(Data items)
*** Block opens ***

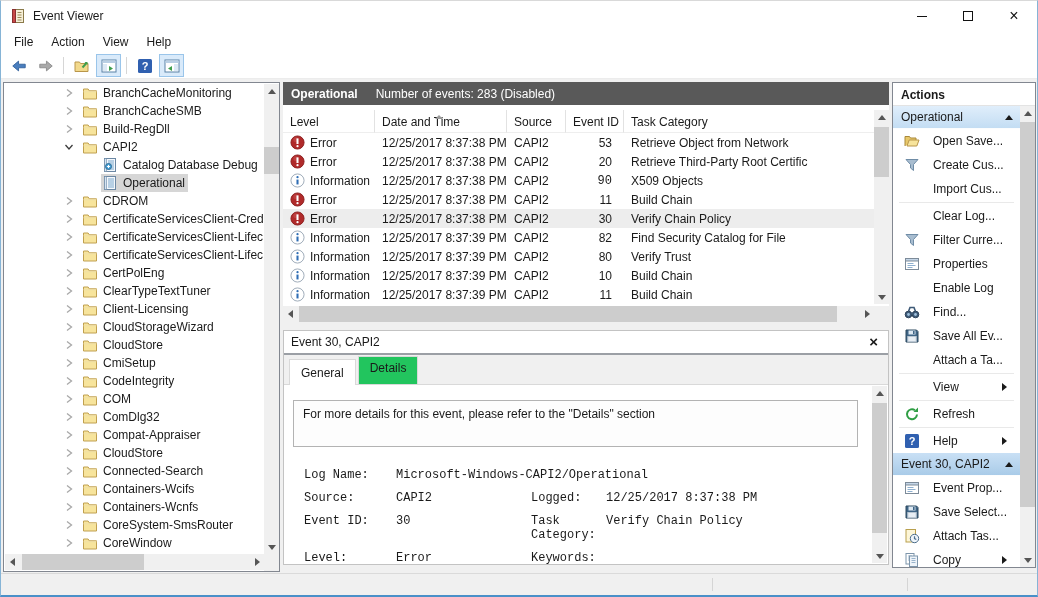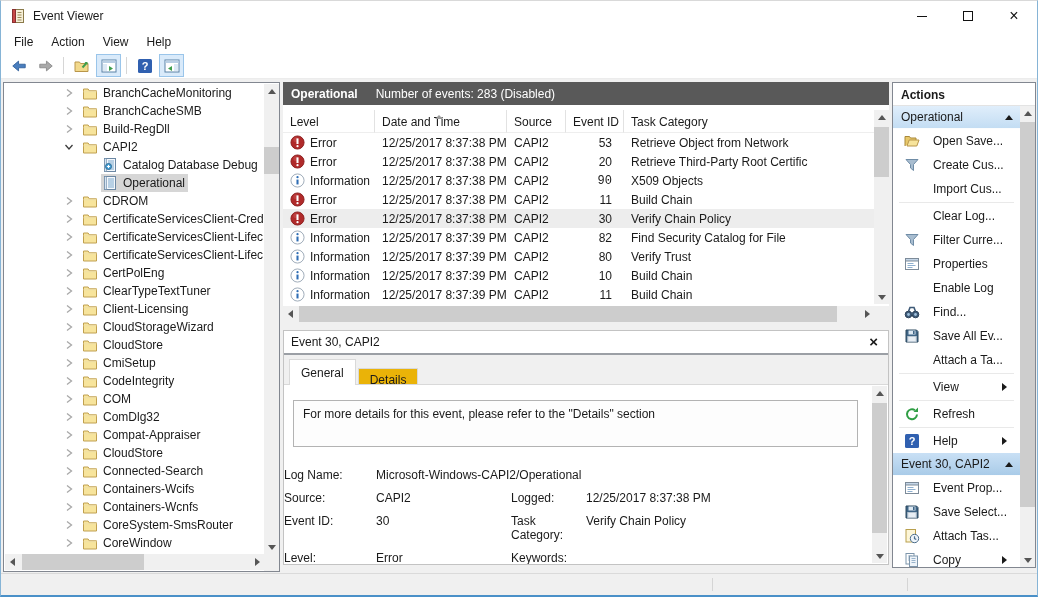--- a/index.html
+++ b/index.html
@@ -78,7 +78,7 @@
   .pv-header{ height:24px; flex:none; display:flex; align-items:center; padding:0 10px 0 7px; border-bottom:2px solid #9b9fa5; }
   .pv-close{ margin-left:auto; font-size:15px; font-weight:bold; line-height:12px; color:#1a1a1a;}
   .pv-tabs{ height:29px; flex:none; background:#f0f0f0; display:flex; align-items:flex-end; padding-left:5px; position:relative; z-index:2;}
-  .pv-tab{ border:1px solid #d9d9d9; border-bottom:none; background:#eab308; padding:4px 11px 3px; margin-right:2px; height:16px;}
+  .pv-tab{ border:1px solid #d9d9d9; border-bottom:none; background:#22c55e; padding:4px 11px 3px; margin-right:2px; height:28px;}
   .pv-tab.active{ background:#fff; height:26px; padding-top:6px; margin-bottom:-1px; }
   .pv-content{ flex:1; min-height:0; border-top:1px solid #d9d9d9; position:relative; background:#fff; overflow:hidden; }
   .msg-box{ margin:15px 30px 0 9px; height:47px; border:1px solid #b3b3b3; background:#fdfdfd; padding:6px 9px; }

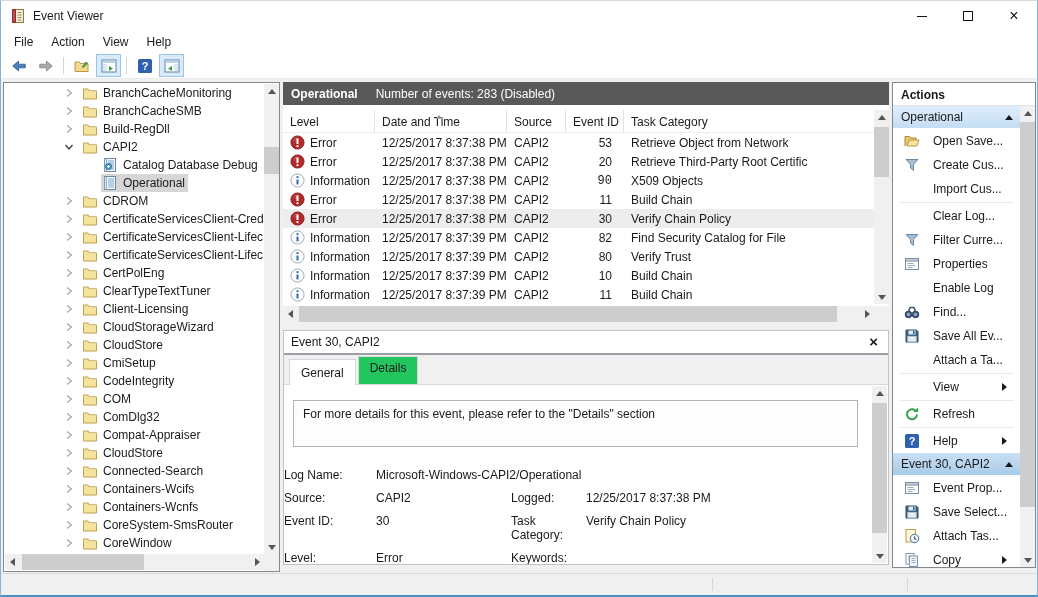--- a/index.html
+++ b/index.html
@@ -82,7 +82,7 @@
   .pv-tab.active{ background:#fff; height:26px; padding-top:6px; margin-bottom:-1px; }
   .pv-content{ flex:1; min-height:0; border-top:1px solid #d9d9d9; position:relative; background:#fff; overflow:hidden; }
   .msg-box{ margin:15px 30px 0 9px; height:47px; border:1px solid #b3b3b3; background:#fdfdfd; padding:6px 9px; }
-  .fields{ display:grid; grid-template-columns:92px 135px 75px 1fr; margin:21px 20px 0 0; row-gap:9px; }
+  .fields{ display:grid; grid-template-columns:92px 135px 75px 1fr; margin:21px 20px 0 20px; row-gap:9px;font-family:Liberation Mono, monospace; }
   .f-val.span3{ grid-column:2/5; }
   
   .actions-panel{ width:144px; flex:none; background:#fff; border:1px solid #828790; display:flex; flex-direction:column; margin-bottom:5px; overflow:hidden;}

*** Block closes ***

# Task to complete
Every record above must be repeated exactly, with the pictures dropped.

# Solution to the problem
--- a/index.html
+++ b/index.html
@@ -78,7 +78,7 @@
   .pv-header{ height:24px; flex:none; display:flex; align-items:center; padding:0 10px 0 7px; border-bottom:2px solid #9b9fa5; }
   .pv-close{ margin-left:auto; font-size:15px; font-weight:bold; line-height:12px; color:#1a1a1a;}
   .pv-tabs{ height:29px; flex:none; background:#f0f0f0; display:flex; align-items:flex-end; padding-left:5px; position:relative; z-index:2;}
-  .pv-tab{ border:1px solid #d9d9d9; border-bottom:none; background:#eab308; padding:4px 11px 3px; margin-right:2px; height:16px;}
+  .pv-tab{ border:1px solid #d9d9d9; border-bottom:none; background:#22c55e; padding:4px 11px 3px; margin-right:2px; height:28px;}
   .pv-tab.active{ background:#fff; height:26px; padding-top:6px; margin-bottom:-1px; }
   .pv-content{ flex:1; min-height:0; border-top:1px solid #d9d9d9; position:relative; background:#fff; overflow:hidden; }
   .msg-box{ margin:15px 30px 0 9px; height:47px; border:1px solid #b3b3b3; background:#fdfdfd; padding:6px 9px; }

--- a/index.html
+++ b/index.html
@@ -82,7 +82,7 @@
   .pv-tab.active{ background:#fff; height:26px; padding-top:6px; margin-bottom:-1px; }
   .pv-content{ flex:1; min-height:0; border-top:1px solid #d9d9d9; position:relative; background:#fff; overflow:hidden; }
   .msg-box{ margin:15px 30px 0 9px; height:47px; border:1px solid #b3b3b3; background:#fdfdfd; padding:6px 9px; }
-  .fields{ display:grid; grid-template-columns:92px 135px 75px 1fr; margin:21px 20px 0 0; row-gap:9px; }
+  .fields{ display:grid; grid-template-columns:92px 135px 75px 1fr; margin:21px 20px 0 20px; row-gap:9px;font-family:Liberation Mono, monospace; }
   .f-val.span3{ grid-column:2/5; }
   
   .actions-panel{ width:144px; flex:none; background:#fff; border:1px solid #828790; display:flex; flex-direction:column; margin-bottom:5px; overflow:hidden;}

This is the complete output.